Methods of Proof and Key Techniques

Jacquet and Langlands used the adelic trace formula and a careful study of spectral decompositions, building on Selberg’s trace formula and Arthur’s later stabilization techniques. Their arguments employ harmonic analysis on adele groups in the spirit of Tate’s thesis, orbital integrals in the sense of Jean-Loup Waldspurger and Robert Kottwitz, and comparison of local characters as developed by Harish-Chandra and Roger Howe. Later approaches and refinements have used p-adic methods influenced by Pierre Colmez, cohomological methods inspired by Michael Harris and Richard Taylor, and the stable trace formula ideas of James Arthur and Jean-Loup Waldspurger.

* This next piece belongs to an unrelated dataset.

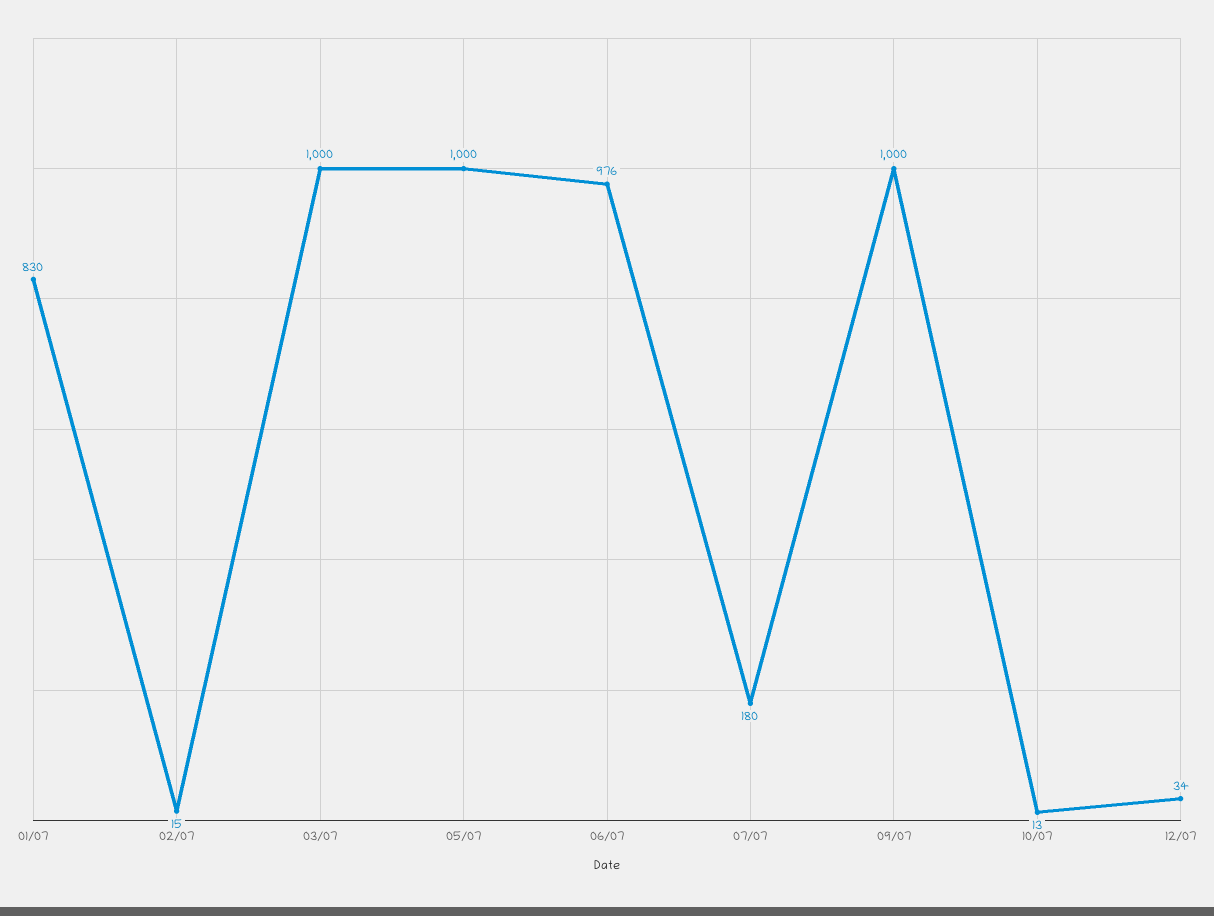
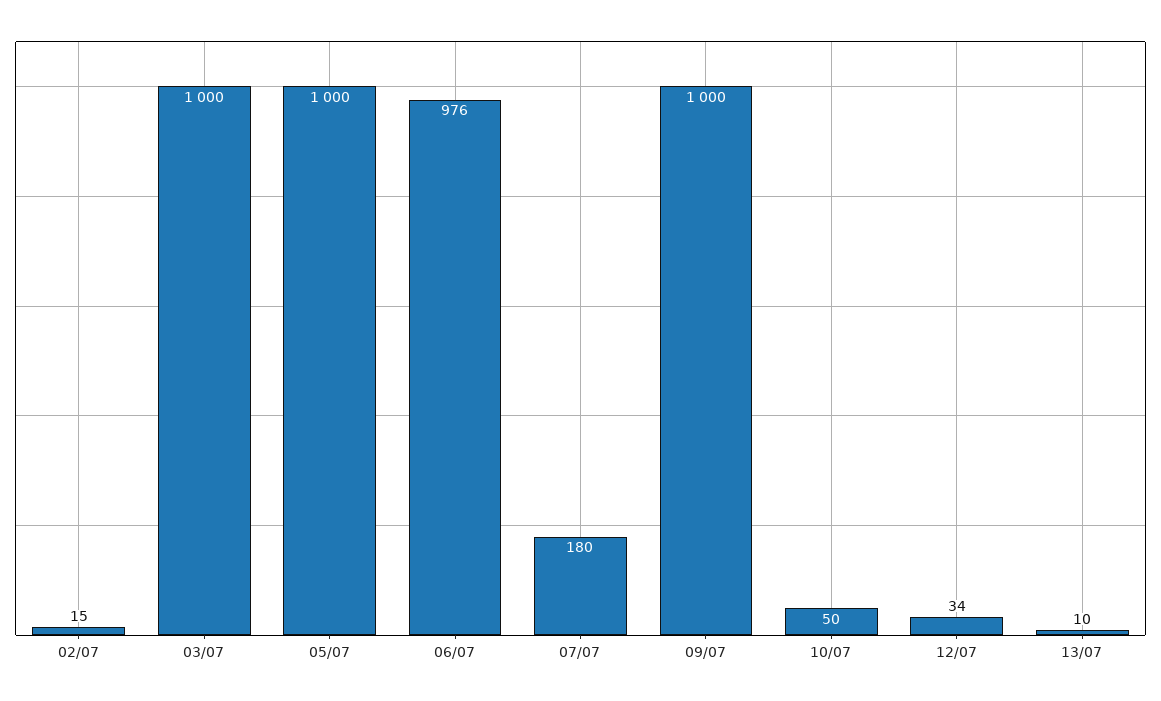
01/07: 830 -> none
10/07: 13 -> 50
13/07: none -> 10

Examples and Explicit Constructions

Concrete instances include the classical correspondence between holomorphic newforms on congruence subgroups of SL(2, Z) studied by Atkin and Lehner and theta lifts related to Weil representations investigated by André Weil and Rolf Berndt. Quaternionic modular forms on Shimura curves of Goro Shimura and Yutaka Taniyama exhibit the correspondence to classical modular forms explored by Don Zagier and Benedict Gross. Explicit matching of Fourier coefficients and Hecke eigenvalues draws on computations by Fred Diamond, Jerry Shurman, and Ken Ono, while examples over totally real fields relate to work of Bas Edixhoven and Fred Diamond on Hilbert modular forms.

Applications and Consequences

The correspondence has consequences for the arithmetic of elliptic curves as in the modularity results pioneered by Andrew Wiles and Richard Taylor, for the construction of Galois representations following Deligne and Pierre Colmez, and for the study of special values of L-functions as in the Gross–Zagier formula. It informs the theory of Shimura varieties developed by Goro Shimura and Michael Harris, plays a role in the trace formula comparisons used by James Arthur in the stabilization of the trace formula, and connects to reciprocity principles envisioned by Robert Langlands and Pierre Deligne. Modern applications involve the work of Laurent Clozel, George Pappas, and Mark Kisin on arithmetic geometry and the p-adic Langlands program spearheaded by Matthew Emerton and Christophe Breuil.